一分一秒を争うような、緊急性の高い現場で働く看護師は、自覚している以上に心身が張り詰めているものだ。
緊張感の高い処置や周囲への気配りが続くと、身体は防御反応として筋肉を硬直させてしまう。
この硬直が常態化すれば、血流が悪化して老廃物が蓄積し、さまざまな身体的不調を招く結果となる。
そこに、無理な姿勢での介助や長時間の立ち仕事が重なれば、より一層筋肉の柔軟性は失われ、身体全体が凝り固まってしまう。
多くの看護師が悩まされる肩こりや頭痛は、こうした筋肉の強張りからくる代表的な症状だ。
首から肩にかけての筋肉が硬くなってしまうと、脳への血流が阻害されたり、神経が圧迫されたりすることで、重だるさや痛みが引き起こされる。

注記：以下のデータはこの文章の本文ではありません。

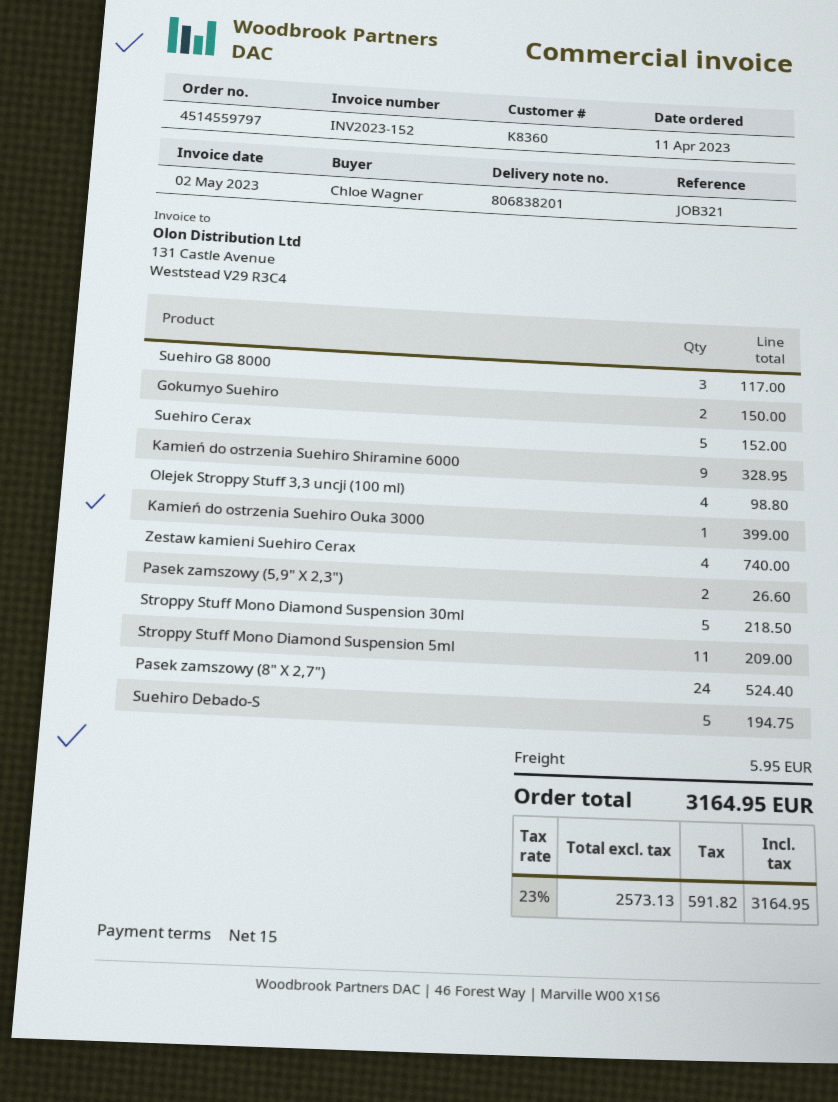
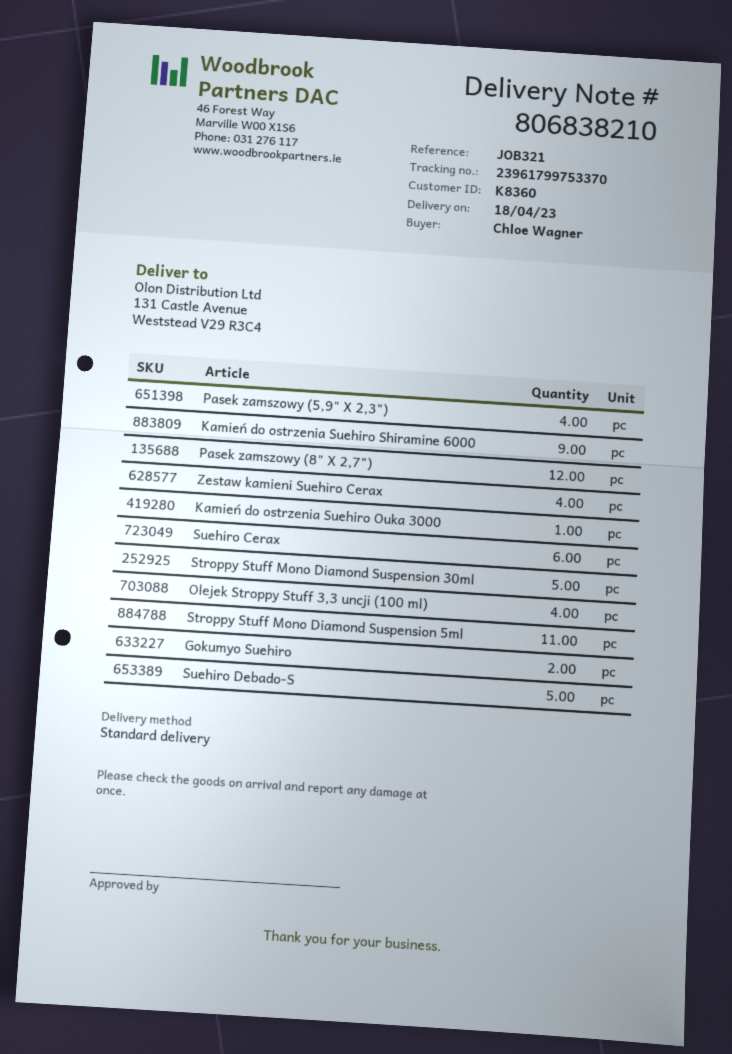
delivery note number: 806838201 -> 806838210
Suehiro G8 8000: 3 -> none
Suehiro Cerax: 5 -> 6
Pasek zamszowy (5,9" X 2,3"): 2 -> 4
Pasek zamszowy (8" X 2,7"): 24 -> 12

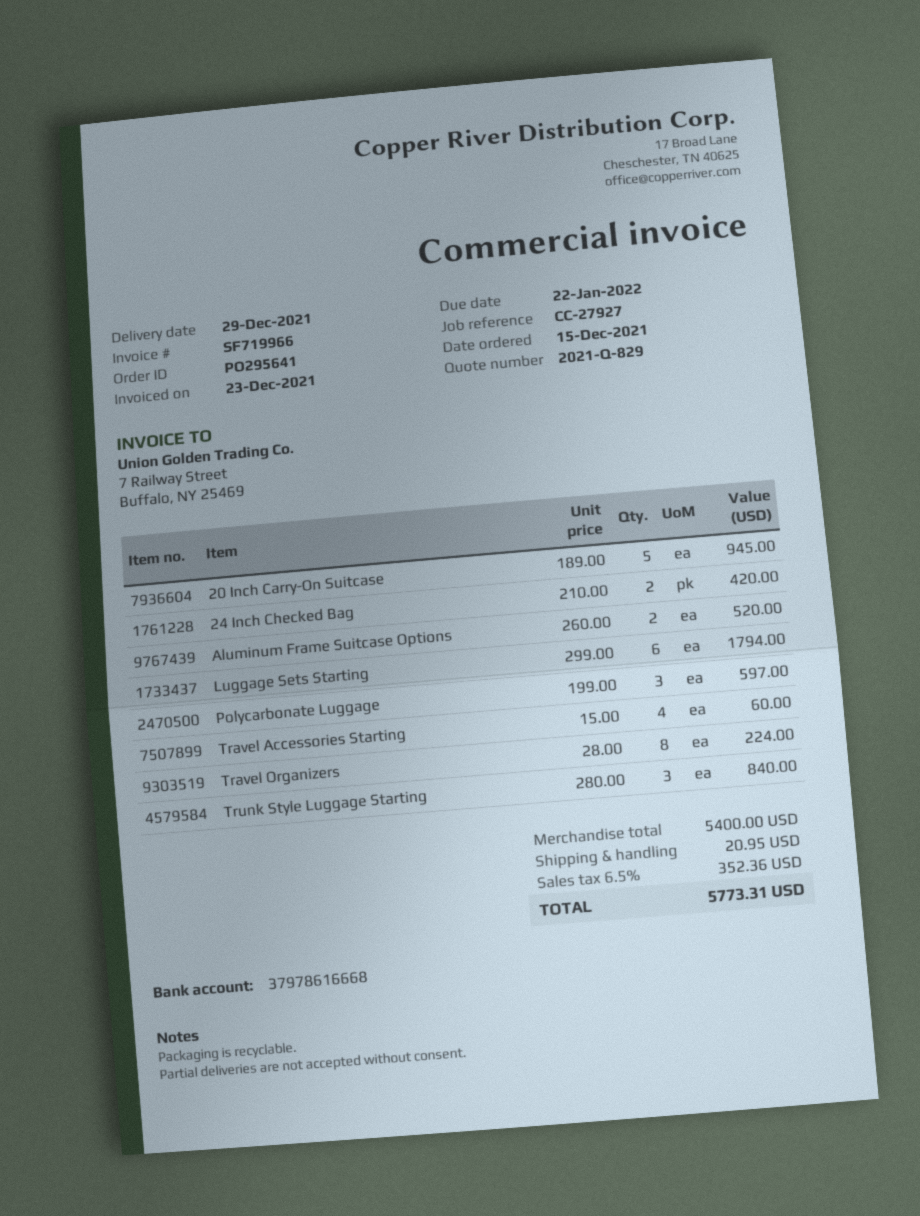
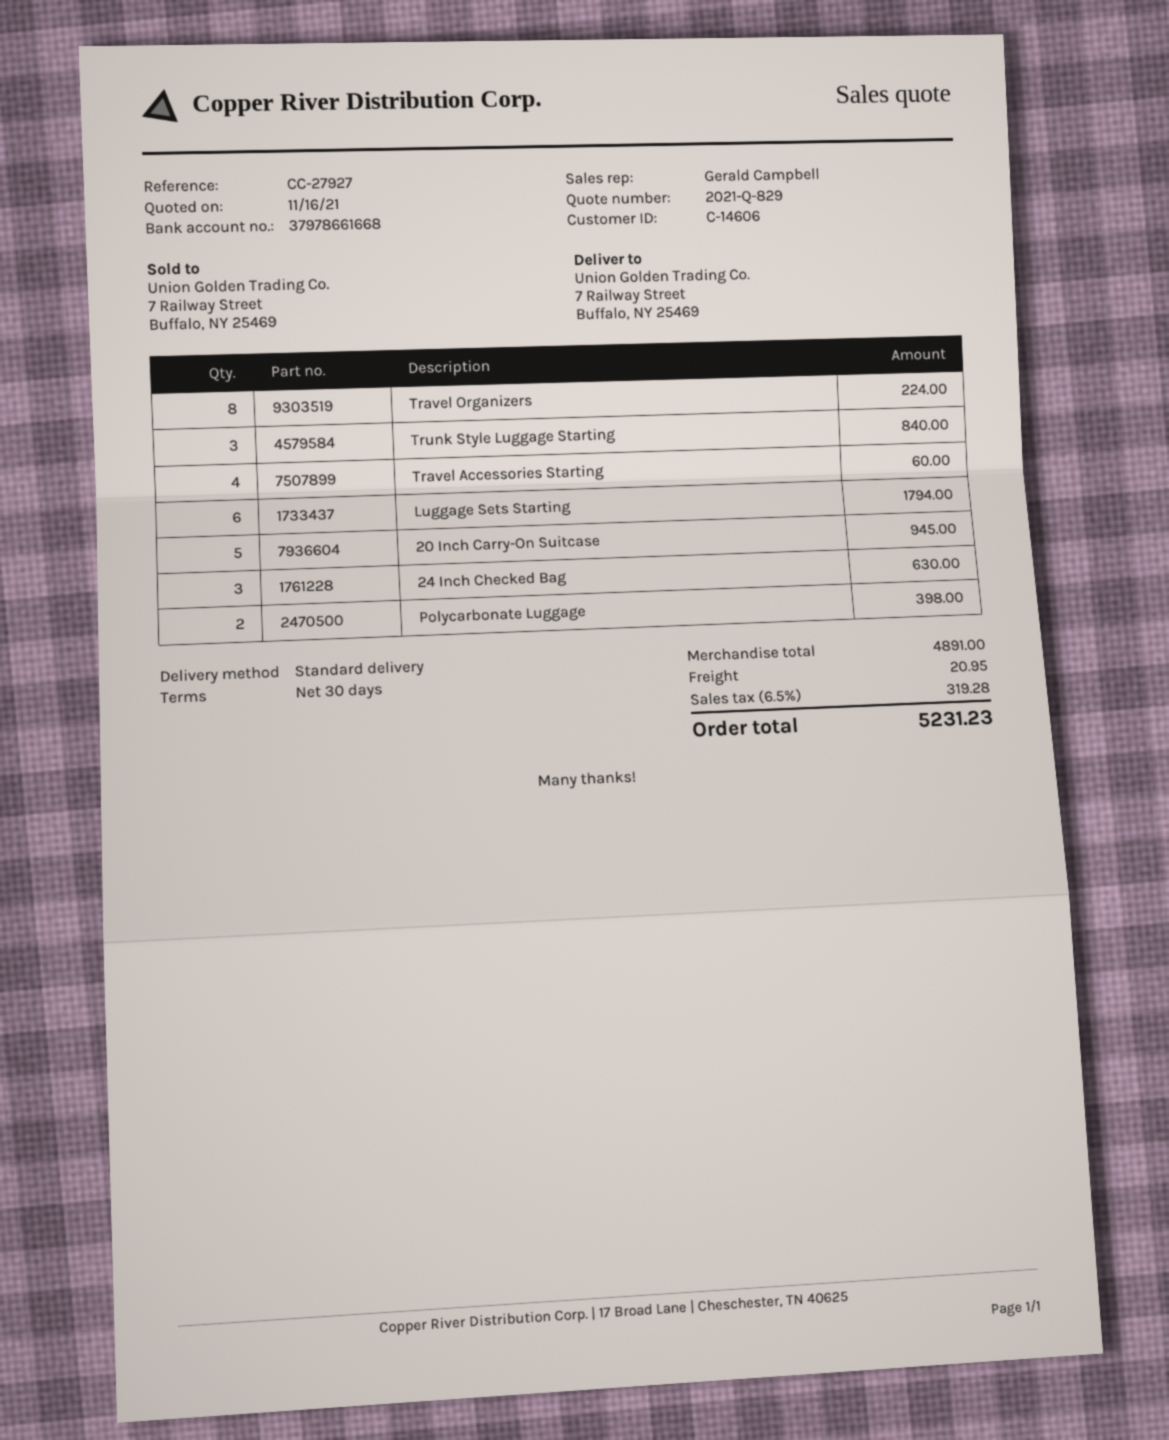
bank account: 37978616668 -> 37978661668
24 Inch Checked Bag: 2 for 420.00 -> 3 for 630.00
Aluminum Frame Suitcase Options: 2 for 520.00 -> none
Polycarbonate Luggage: 3 for 597.00 -> 2 for 398.00
subtotal: 5400.00 -> 4891.00
tax: 6.5% = 352.36 -> 6.5% = 319.28
total: 5773.31 -> 5231.23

これらを放置すると慢性化し、集中力の欠如やさらなるイライラを招くという悪循環に陥りかねない。
改善するためには、勤務の合間や入浴後など、短時間でも意識的に身体を動かし、筋肉をゆるめる時間を持つことが不可欠である。
筋肉をゆるめる行動として、深い呼吸を意識しながらゆっくりとストレッチするだけでも良い作用を与えられる。

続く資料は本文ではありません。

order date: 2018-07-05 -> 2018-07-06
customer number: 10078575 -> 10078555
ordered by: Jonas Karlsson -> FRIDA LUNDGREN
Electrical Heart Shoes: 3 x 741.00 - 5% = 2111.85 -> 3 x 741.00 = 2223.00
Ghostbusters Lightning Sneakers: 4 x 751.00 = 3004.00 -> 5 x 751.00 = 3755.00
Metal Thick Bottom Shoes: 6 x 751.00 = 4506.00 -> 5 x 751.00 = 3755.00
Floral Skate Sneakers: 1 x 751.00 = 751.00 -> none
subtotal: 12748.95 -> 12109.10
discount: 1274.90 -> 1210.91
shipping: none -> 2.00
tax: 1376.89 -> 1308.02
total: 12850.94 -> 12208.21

肩甲骨を大きく回したり、首筋を優しく伸ばしたりすれば、滞っていた血流が改善され、心まで軽くなるのを感じられるだろう。
また、ホットタオルを用いたマッサージなどで、外側から筋肉をじんわりほぐす習慣も取り入れたい。
緊張の連続で、ストレスが溜まっている人ほど、ぜひ日常の中にゆるめる時間を持つようにしてほしい。